Reference examples tested with: Flye 2.9+, Canu 2.2+, NextDenovo 2.5+, Shasta 0.11+, Raven 1.8+, wtdbg2 2.5+, miniasm 0.3+, minimap2 2.26+, purge_dups 1.2+, Porechop_ABI 0.5+, Trycycler 0.5+.

Before using code patterns, verify installed versions match. If versions differ:
- CLI: `<tool> --version` then `<tool> --help` to confirm flags

Two behaviors are version-dependent and load-bearing: Flye `--genome-size` became optional (auto-estimated) and `--scaffold` flipped OFF by default in recent releases - confirm against the installed Flye. Shasta `--config` names are dated and chemistry-specific (e.g. `Nanopore-R10-Fast-Nov2022`) - list with `shasta --command listConfigurations` rather than hard-coding one. Canu read-type flag spellings and `correctedErrorRate` defaults changed across major versions. If a command errors, introspect the installed tool and adapt rather than retrying.

# Long-Read Assembly (Noisy Reads)

**"Assemble a genome from Nanopore/PacBio-CLR long reads"** -> Build a contiguous de novo assembly whose input mode matches the basecaller error regime, then hand off to polishing because the raw consensus is contiguous but not yet accurate.
- CLI: `flye --nano-hq reads.fq.gz --out-dir out -t 16` (modern ONT R10/Dorado), `canu -p asm -d out genomeSize=4.6m -nanopore reads.fq.gz` (thorough), `wtdbg2 -x ont -g 4.6m -i reads.fq.gz -fo asm && wtpoa-cns -i asm.ctg.lay.gz -fo asm.fa` (fast draft)

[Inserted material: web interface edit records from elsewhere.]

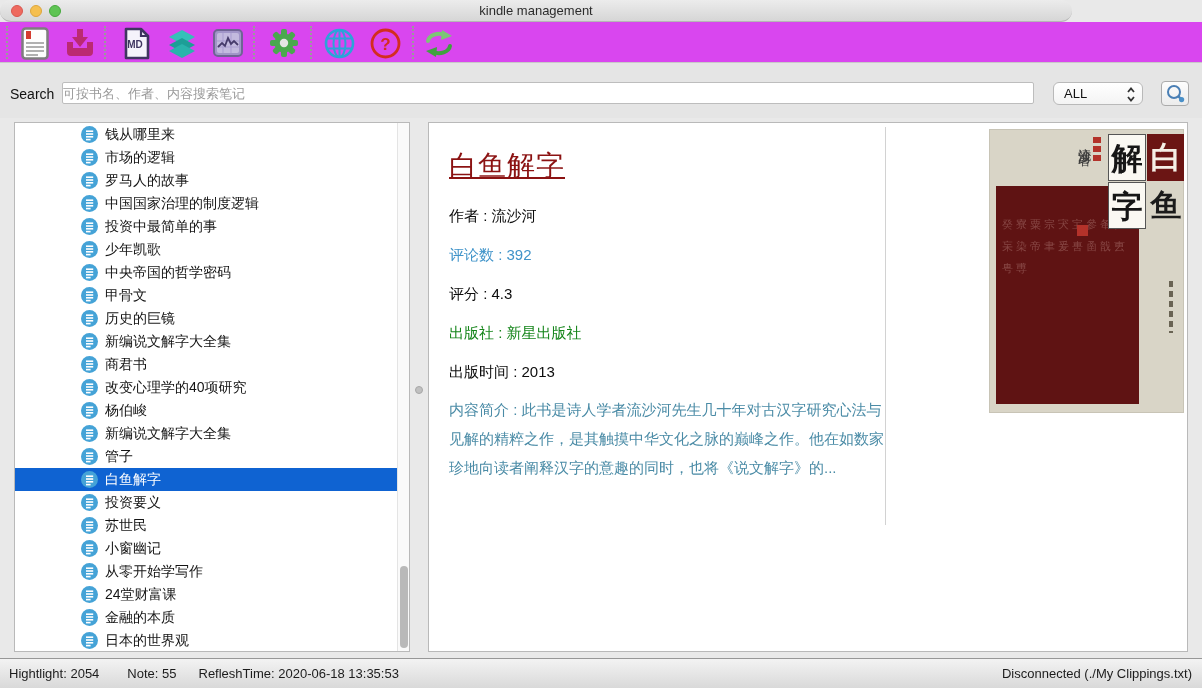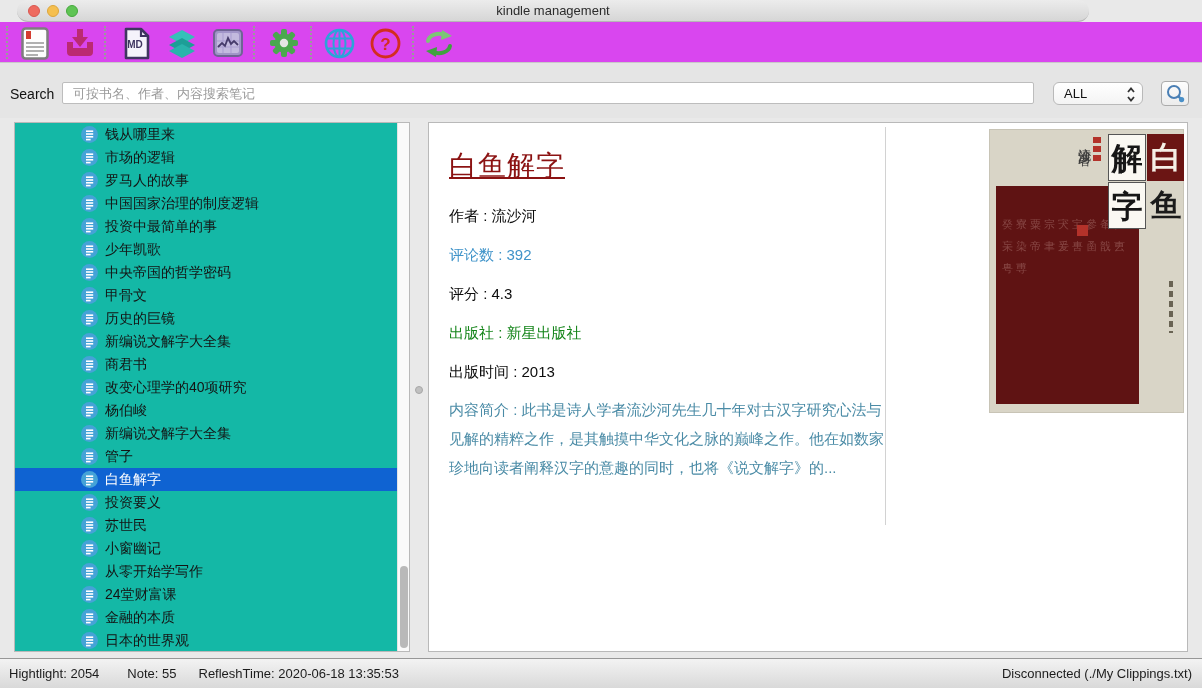--- a/index.html
+++ b/index.html
@@ -11,7 +11,7 @@
   }
   
   .titlebar {
-    position:absolute; left:17px; top:0; width:1072px; height:22px;
+    position:absolute; left:0; top:0; width:1072px; height:22px;
     background:linear-gradient(#ececec,#d6d6d6);
     border-bottom:1px solid #b6b6b6;
     border-radius:11px;

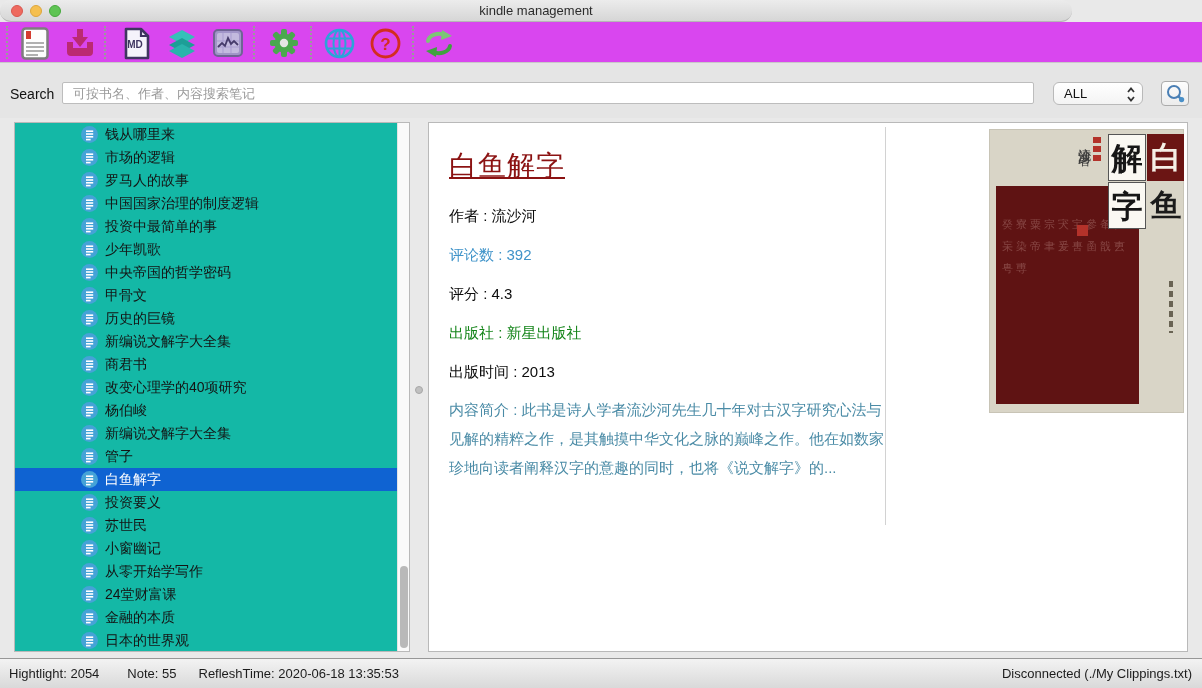--- a/index.html
+++ b/index.html
@@ -42,7 +42,7 @@
   .search-input {
     position:absolute; left:62px; top:19px; width:972px; height:22px;
     border:1px solid #bdbdbd; border-radius:2px; background:#fff;
-    font-size:13px; padding:0 10px; color:#222; outline:none;
+    font-size:13px; padding:0 0; color:#222; outline:none;
     font-family:"Liberation Sans","DejaVu Sans",sans-serif;
   }
   .search-input::placeholder { color:#9a9a9a; }

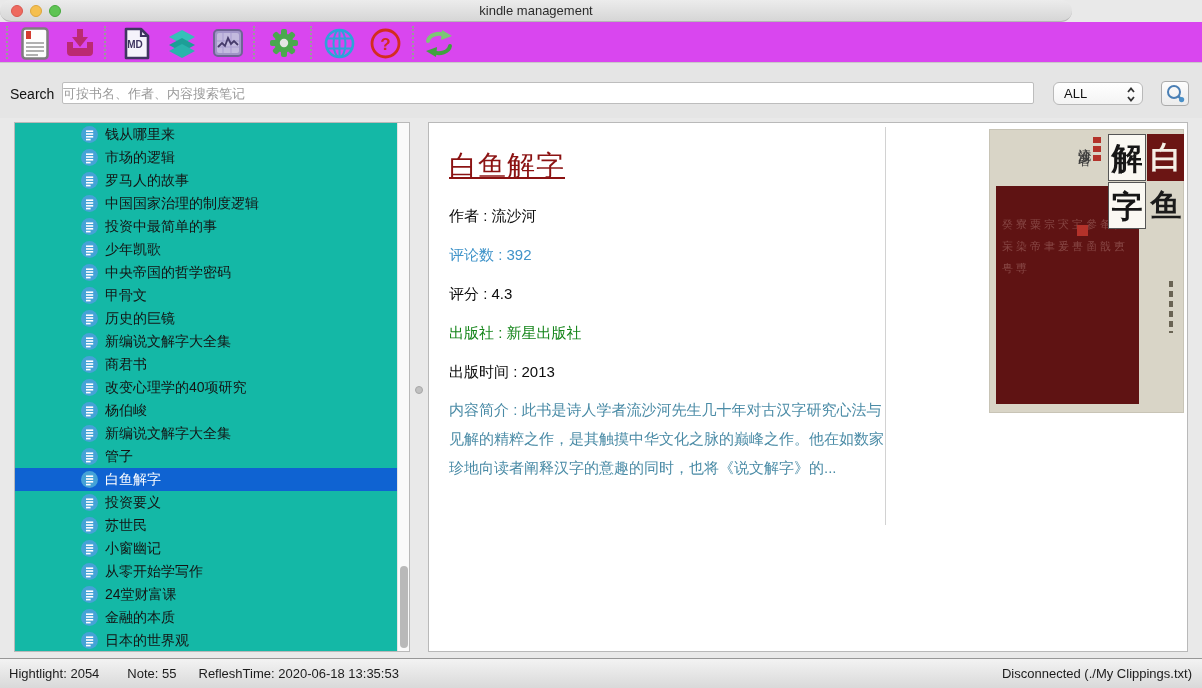--- a/index.html
+++ b/index.html
@@ -63,7 +63,7 @@
   
   .left-panel {
     position:absolute; left:14px; top:122px; width:396px; height:530px;
-    background:#14b8a6; border:1px solid #b9b9b9; overflow:hidden;
+    background:#ffffff; border:1px solid #b9b9b9; overflow:hidden;
   }
   .book-list { position:absolute; left:0; top:0; right:12px; }
   .book-row { height:23px; display:flex; align-items:center; padding-left:66px; font-size:14px; color:#141414; }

## The Single Most Important Modern Insight -- The Basecaller Era Picks the Flag, and the Assembly Is Only Half-Done Until Polished

Two load-bearing facts no assembler README states:

1. **The basecaller era dictates the input flag, and a mismatch silently wrecks the assembly while the report looks finished.** Noisy long reads are not one error regime: ONT R9.4.1+Guppy is ~5-10% error, ONT R10.4.1+Dorado SUP is Q20+ (~1-2%), PacBio CLR is ~10-15%. Each assembler has separate modes tuned to each (Flye `--nano-raw` / `--nano-hq` / `--pacbio-raw`). The dangerous direction is **telling the assembler the reads are noisier than they are** - feeding R10/Dorado data to `--nano-raw` makes Flye treat real repeat-copy and allele differences as noise and **over-collapse** them. The result is *fewer contigs and a HIGHER N50* as the assembly gets *worse* - the most dangerous failure mode because the headline metric improved and nothing crashes. The chemistry/kit/basecaller model is an assembly *parameter*, not optional metadata; if it is unknown, the flag cannot be chosen and the assembly is uninterpretable - find out, do not guess.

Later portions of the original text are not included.